Note that we still have to shift the result right by one place after the unrolled loop (i.e. the LSR A and ROR P after the end of the loop).
Aviator takes this to the next level by hard-coding a specific value of T into the code itself - let's refer to this fixed value of T as n, so our routine will now calculate A * n / 256, for a fixed n.
Given this, let's look at the above unrolled code. If a bit of n is 0 above, then the BCC P%+4 will skip the next instruction (ADC T), leaving just the ROR A and ROR P instructions.
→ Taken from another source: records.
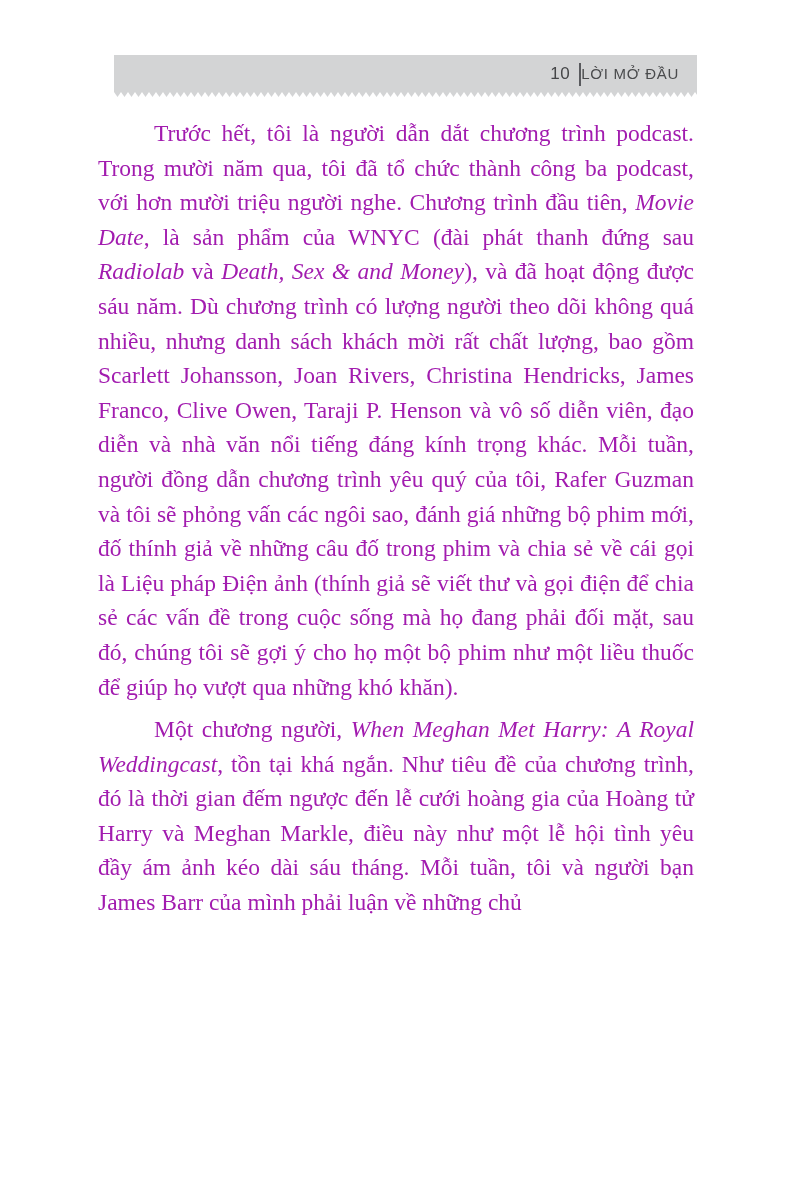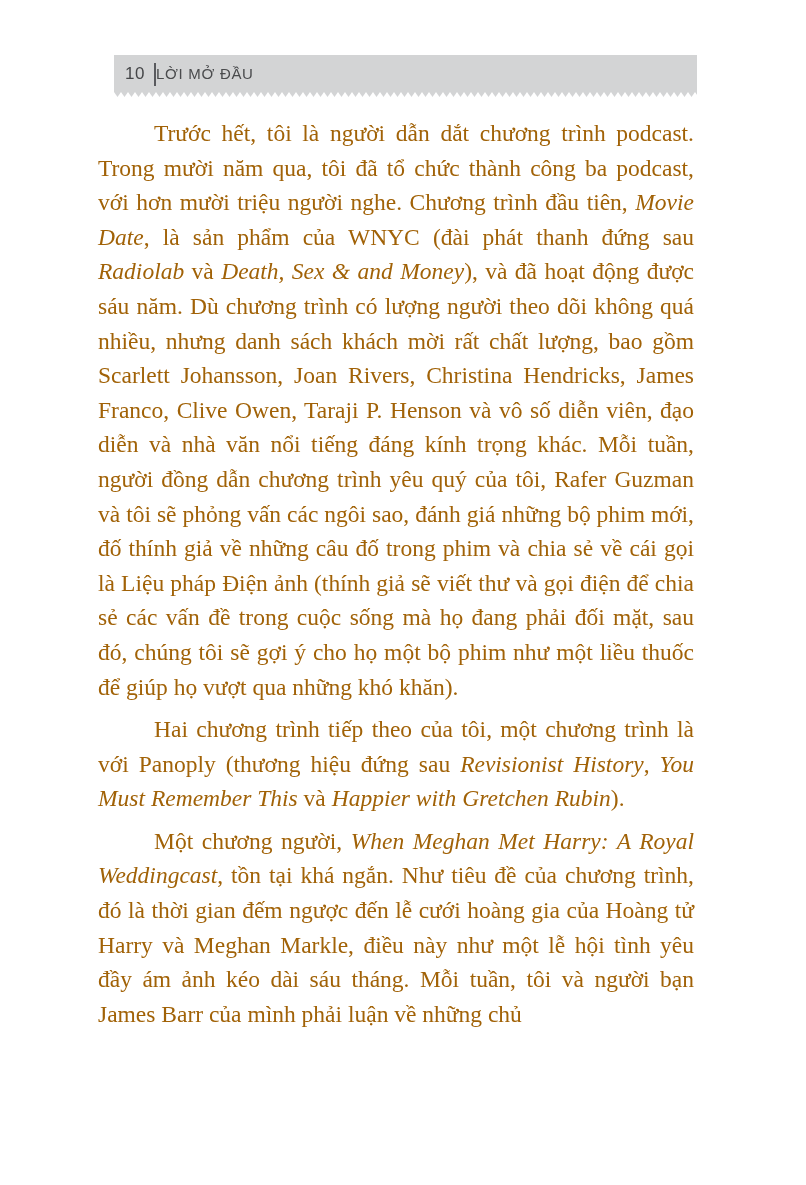"10" .running-header { justify-content: flex-start -> flex-end; padding: 0 24px 0 11px -> 0 18px 0 11px }
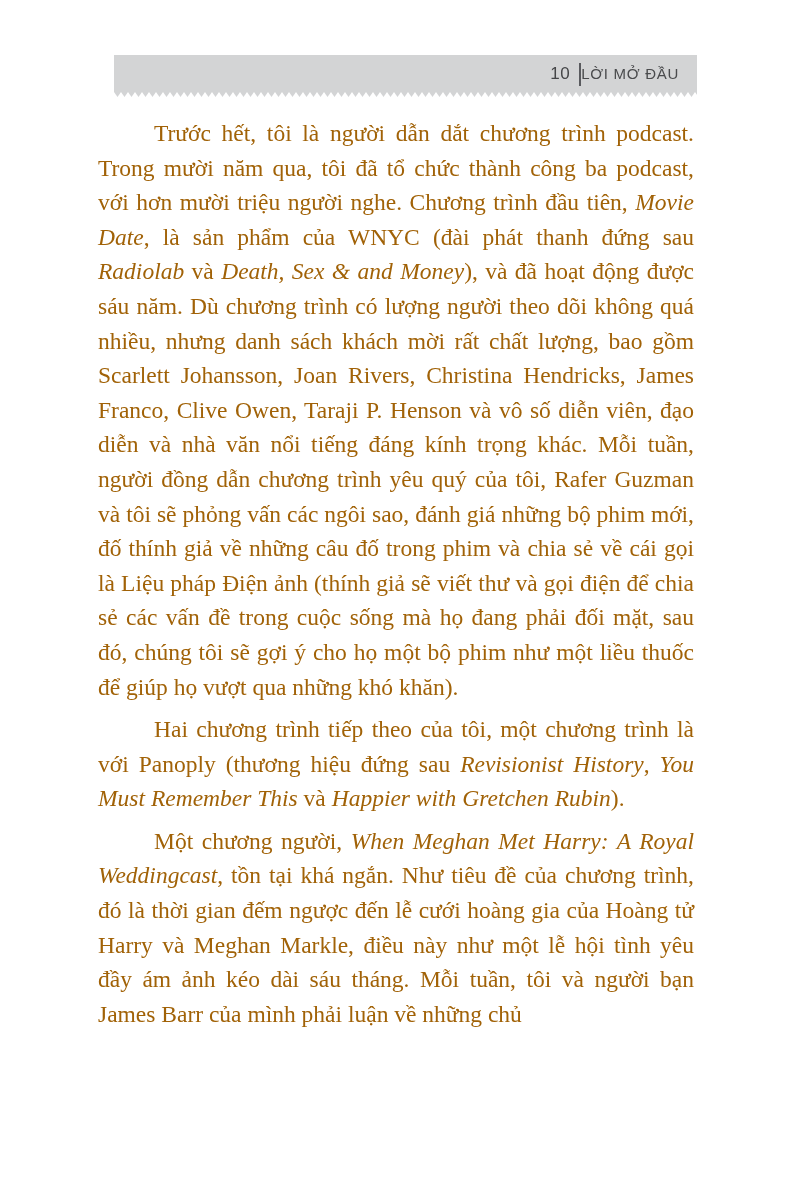"Trước hết, tôi là người" .body-text { color: #a16207 -> #a21caf }
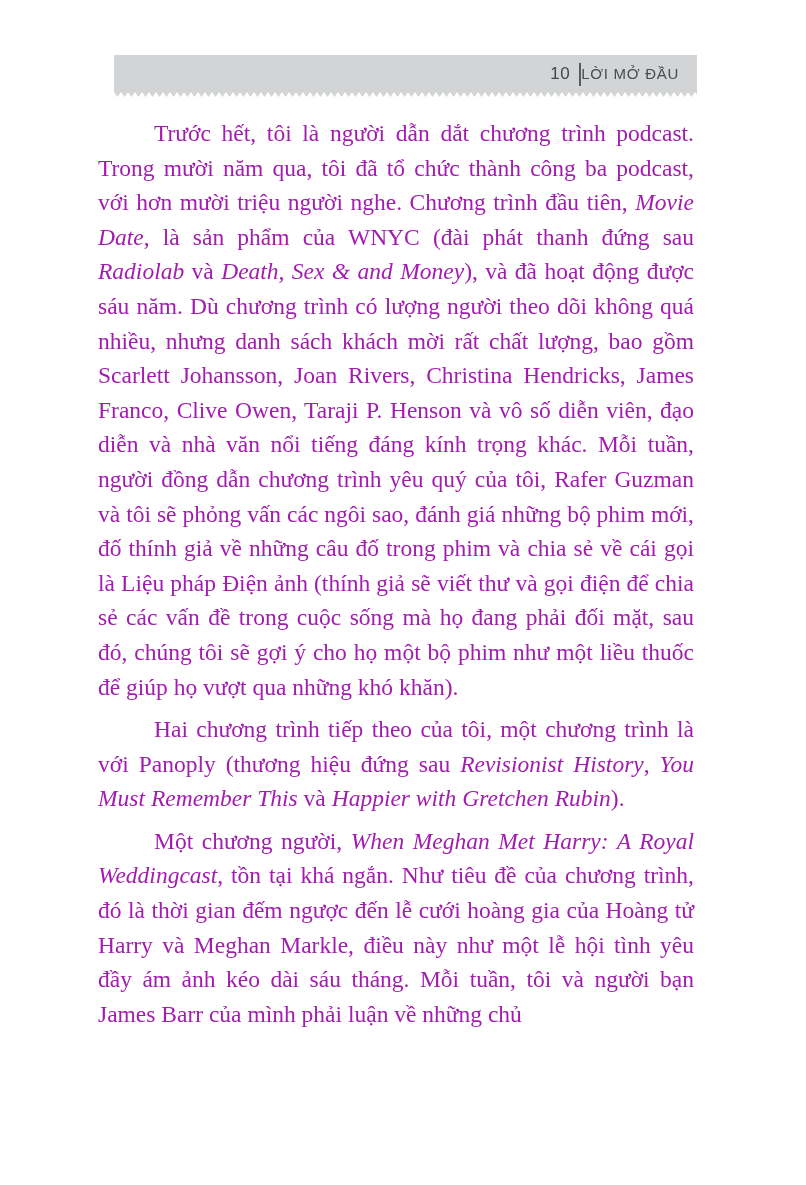"Hai chương trình tiếp theo" p { html: <p><span>Hai chương trình tiếp theo của tôi, một chương trình là với Panoply (thương hiệu đứng sau </span><em>Revisionist History</em><span>, </span><em>You Must Remember This</em><span> và </span><em>Happier with Gretchen Rubin</em><span>).</span></p> -> none }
Also, in this case, we know the C flag is clear, as we took the BCC, so the ROR A is identical to LSR A.
We can therefore hard-code the value of n into the code by replacing each of these unrolled blocks:
BCC P%+4 ADC T1 ROR A ROR P
with either this, when that bit of n is 0:
LSR A ROR P
or this, when that bit of n is 1:
ADC T1 ROR A ROR P
We can also ditch the need to calculate T1 = T - 1 by adding in a CLC, like this:
CLC ADC T ROR A ROR P
Finally, we only need to keep the ROR P instructions if we need to keep the overspill from the result, as we are no longer shifting P to see whether or not to branch over each bit's addition. If we don't need the overspill, we can replace the unrolled calculation with this, when that bit of n is 0:
or this, when that bit of n is 1:
CLC ADC T ROR A
Putting all of this together into a working example, the following code calculates A = T * 68 / 256, using a value of n = 34 (%00100010). The factor of 2 is because the following omits the final LSR A that normally appears after the loop, for optimal performance.
LDA T \ Set A = T LSR A \ Bit 0 of n is 0 CLC \ Bit 1 of n is 1 ADC T ROR A LSR A \ Bit 2 of n is 0 LSR A \ Bit 3 of n is 0 LSR A \ Bit 4 of n is 0 CLC \ Bit 5 of n is 1 ADC T ROR A LSR A \ Bit 6 of n is 0 \ Bit 7 of n is 0 and the final right shift is missing
The result is a streamlined multiplication algorithm that is tailored to the specific requirements of each dial in the UpdateIndicator routine. You can see this exact code in part 7 of the UpdateIndicator routine, but there are quite a few other tailored divisions throughout the UpdateIndicator routine. It's beautifully succinct and extremely efficient; my hat is most definitely tipped to the programmer.